Выпили. Василий Петрович тяжело опустился на койку.
— Через два часа машины придут, — произнес он. — Всю группу, в Москву забирают.
— А Степаненко и Абадиевым? Они же тяжелые!
— Обоих. И фигуранта. Выделили самолет персонально. Сам должен понимать — нет сил и средств обеспечить надежную охрану и секретность в местных условиях. Время еще есть, так что…
Лукин замолк, задумавшись, а Чичерин предположил, что капитан хочет задать вопрос, над которым наверняка думают многие в особой группе. И не ошибся.
— По источнику версии есть?
— Есть. Но… — замялся Чичерин.
— Излагай, — потребовал капитан. — Пусть даже это будет чертовщина.
— Каждый фигурант описал будущие события на несколько суток вперед, — начал уверенно говорить Чичерин. — Имеются так же точное количество личного состава, техники и имен, включая резервы. Каким образом конкретно фигуранты получают информацию — пока версий нет. Это точно не гадание. Считаю это… или сны, или видения из будущего. Точнее узнаем, когда очнется наш визави.
Лукин слушал и кивал. Лейтенант четко разложил версию. Такие мысли были и у него, ибо ничего другое не подходило логически. И это не чертовщина.
— И вот еще что я думаю, — вдруг продолжил лейтенант. — События первых суток — были как подтверждение. Думаю, тетрадям поверили не сразу. — Лукин подтверждающее кивнул. — События вторых-третьих суток условно вероятные, так как при правильном реагировании частей РККА, последующий прогноз может стать не актуальным. Однако, подробная расстановка сил противника не менее ценна, так как позволяет спрогнозировать направления вероятных ударов. Методы подделки наших документов, информация по «Браденбургу», по плану «Ост», тоже не менее ценна, недаром ее решили опубликовать. И правильно — пусть советский народ знает — что немцы нам приготовили.
— Ты все верно сказал, — улыбнулся Лукин. — Я рад, что не ошибся в тебе. Потом эти мысли изложишь в докладной. А пока иди, готовься.
— Я газету возьму? — спросил Чичерин, показав на «Красную звезду», раскрытую аккурат на статье про план «Ост».
— Бери.
Уже в своей палате Юрий для своих товарищей читал статью вслух:
'Русскому народу не впервые встречаться лицом к лицу с врагом и не впервые бить своих врагов. Но никогда у него не было столь коварного и гнусного, столь заклятого и остервенелого врага, как немецко-фашистская гитлеровская клика. Озверелая шайка гитлеровских маниаков, носящаяся по всему миру с пылающими факелами войны, ненавидит все народы, особенно ненавидит славянские народы, но исключительную ненависть она питает к великому свободному русскому народу. Убивать, грабить, калечить, пытать, насиловать, истреблять людей — вот к чему призвал обер-бандит Гитлер своих головорезов.

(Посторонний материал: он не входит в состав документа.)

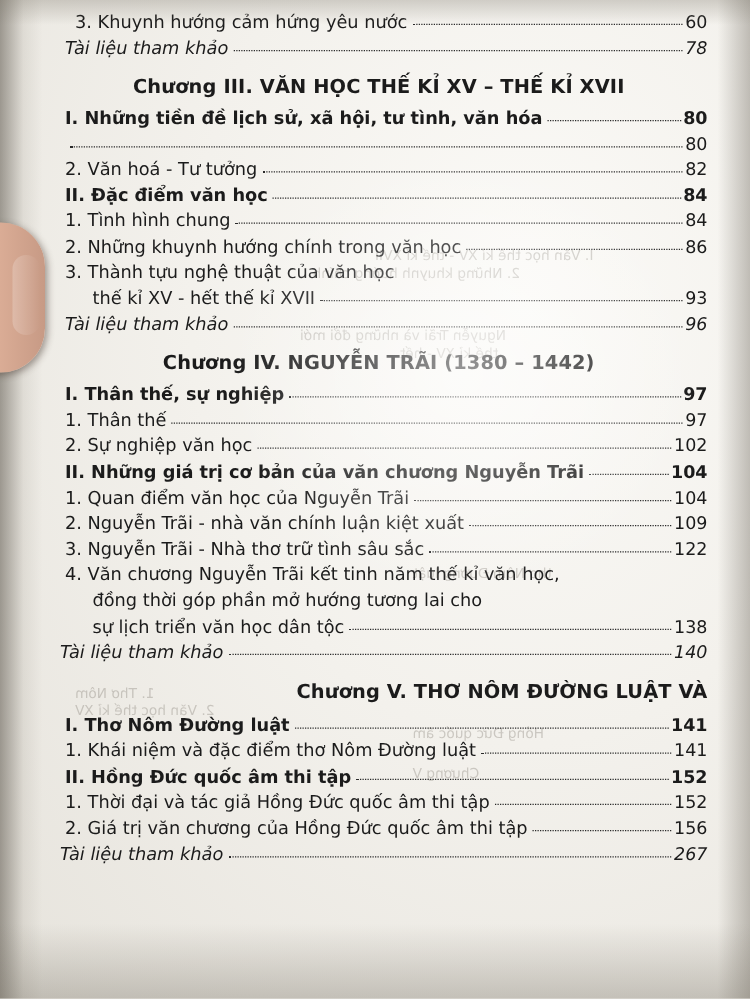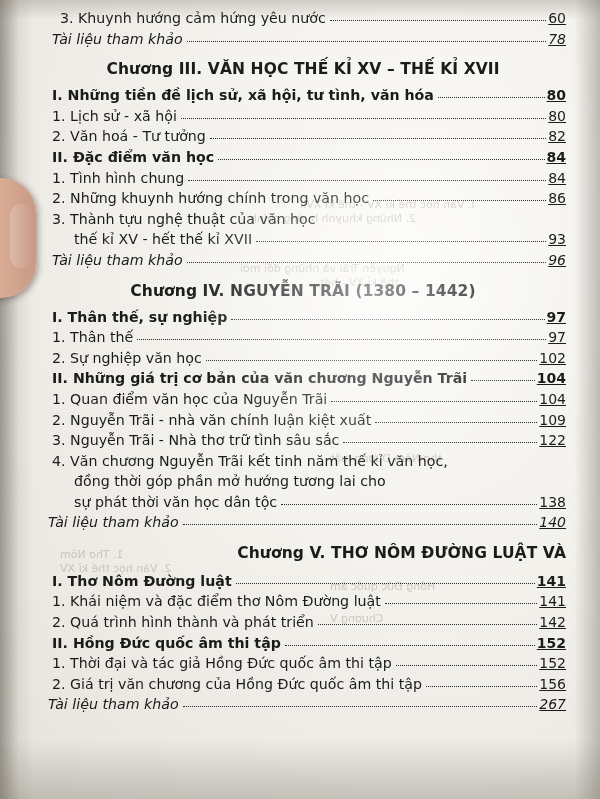--- a/index.html
+++ b/index.html
@@ -143,7 +143,6 @@
   .row .page-num {
     flex: 0 0 auto;
     font-size: 14px;
-    text-decoration: underline;
   }
   .lvl1 {
     font-weight: bold;

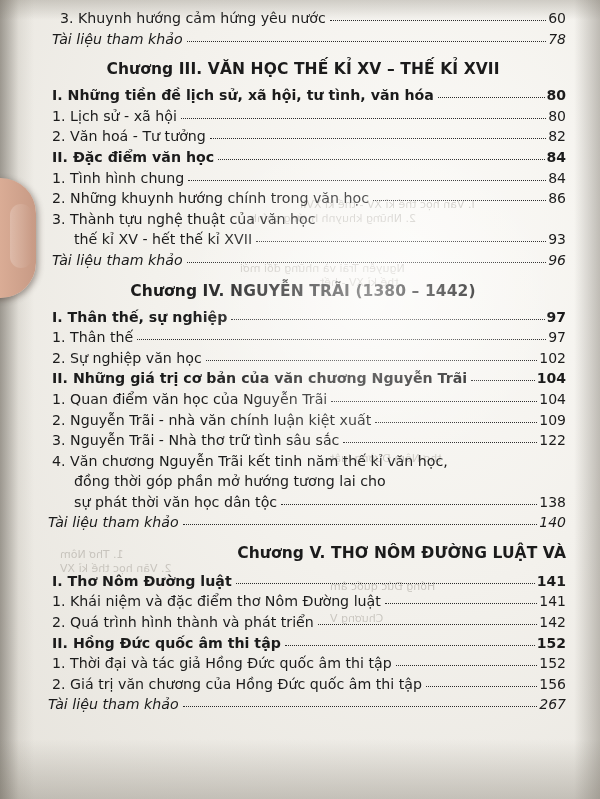--- a/index.html
+++ b/index.html
@@ -208,7 +208,6 @@
         <span class="page-num">80</span>
       </div>
       <div class="row lvl2">
-        <span class="label">1. Lịch sử - xã hội</span>
         <span class="dots"></span>
         <span class="page-num">80</span>
       </div>

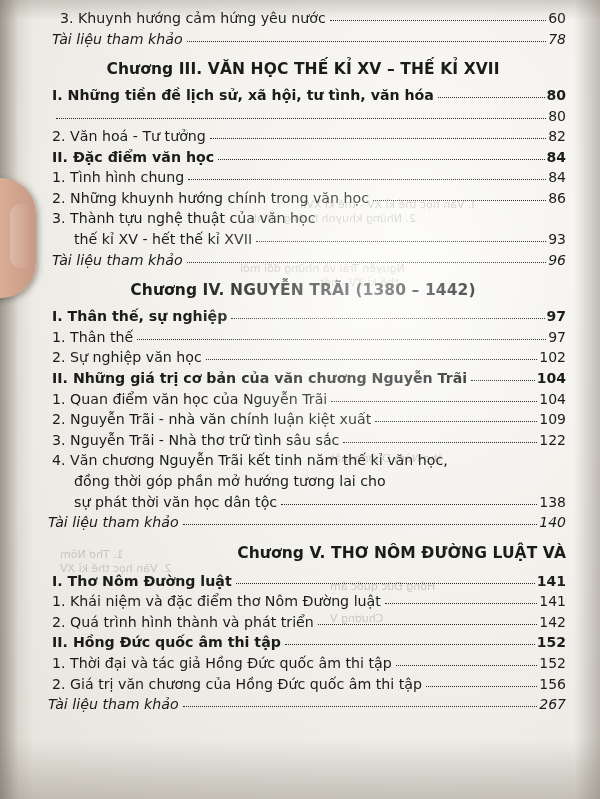--- a/index.html
+++ b/index.html
@@ -290,7 +290,7 @@
         <span>đồng thời góp phần mở hướng tương lai cho</span>
       </div>
       <div class="row cont">
-        <span class="label">sự phát thời văn học dân tộc</span>
+        <span class="label">sự lịch triển văn học dân tộc</span>
         <span class="dots"></span>
         <span class="page-num">138</span>
       </div>

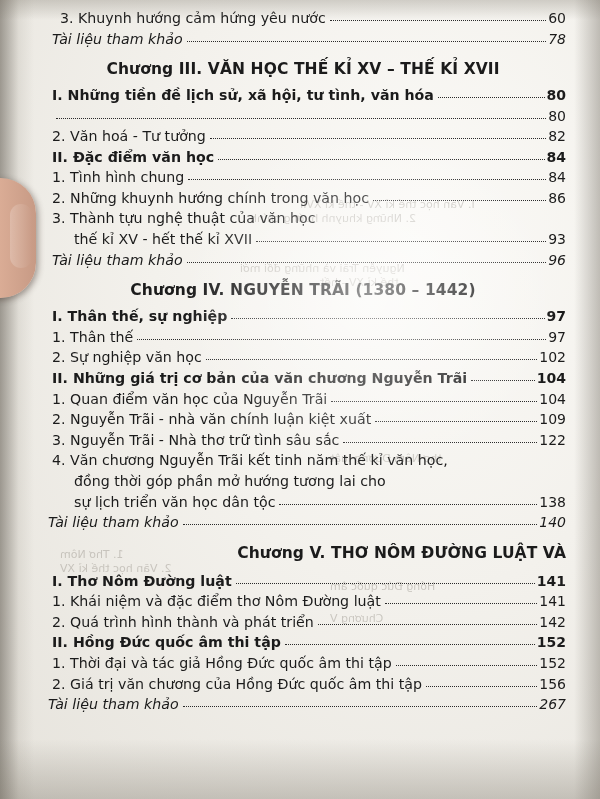--- a/index.html
+++ b/index.html
@@ -315,11 +315,6 @@
         <span class="dots"></span>
         <span class="page-num">141</span>
       </div>
-      <div class="row lvl2">
-        <span class="label">2. Quá trình hình thành và phát triển</span>
-        <span class="dots"></span>
-        <span class="page-num">142</span>
-      </div>
       <div class="row lvl1">
         <span class="label">II. Hồng Đức quốc âm thi tập</span>
         <span class="dots"></span>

Еще до нападения на Советский Союз в начале 1941 года Гитлер объявил о необходимости «тотального уничтожения СССР» в котором говорилось о незамедлительной ликвидации всякого, кто окажет любое сопротивление на оккупированной немцами территории.
Нацистская Германия будет расширять свое жизненное пространство на востоке! — так сказал Гитлер своей клике.
Украину, Белоруссию и Прибалтику Германия собирается присоединит к себе. Весь северо-запад России, включая Архангельскую область, передаст Финляндии.
Этот людоедский план был назван — Ост. В нем запланированно уничтожение свыше 80% населения советских Литвы, Латвии, Эстонии, Украины, Белорусси и советской Россиии. Столицу нашей родины Москву и город великого Ленина гитлеровцы собираются сровнять с землей. А все народы Советского союза подлежат полному уничтожению, как расово-неполноценные! Лишь малую толику планировали оставить, чтобы превратить в своих рабов.
Всю захваченную у Советского Союза территорию, фашисты по своему людоедскому плану намеревались заселить «истинными арийцами». Они уже разделили и наметили участки земель, что будут розданы особо отличившимся в зверствах над советскими людьми…'
* Автором «Утомленного солнца», в «девичестве» — «Последнее воскресенье», был польской композитор Ежи Петерсбурский. Написанных стихов для вокала было несколько. Наиболее известные — это «Утомленное солнце». Вариант «Утомленное солнце» был невероятно популярен. Под эту мелодию люди даже лишали себя жизни, массово стреляясь от несчастливой любви, поэтому ее стали называть «Танго самоубийц». «Синий платочек», кстати, тоже Ежи Петерсбурский сочинил.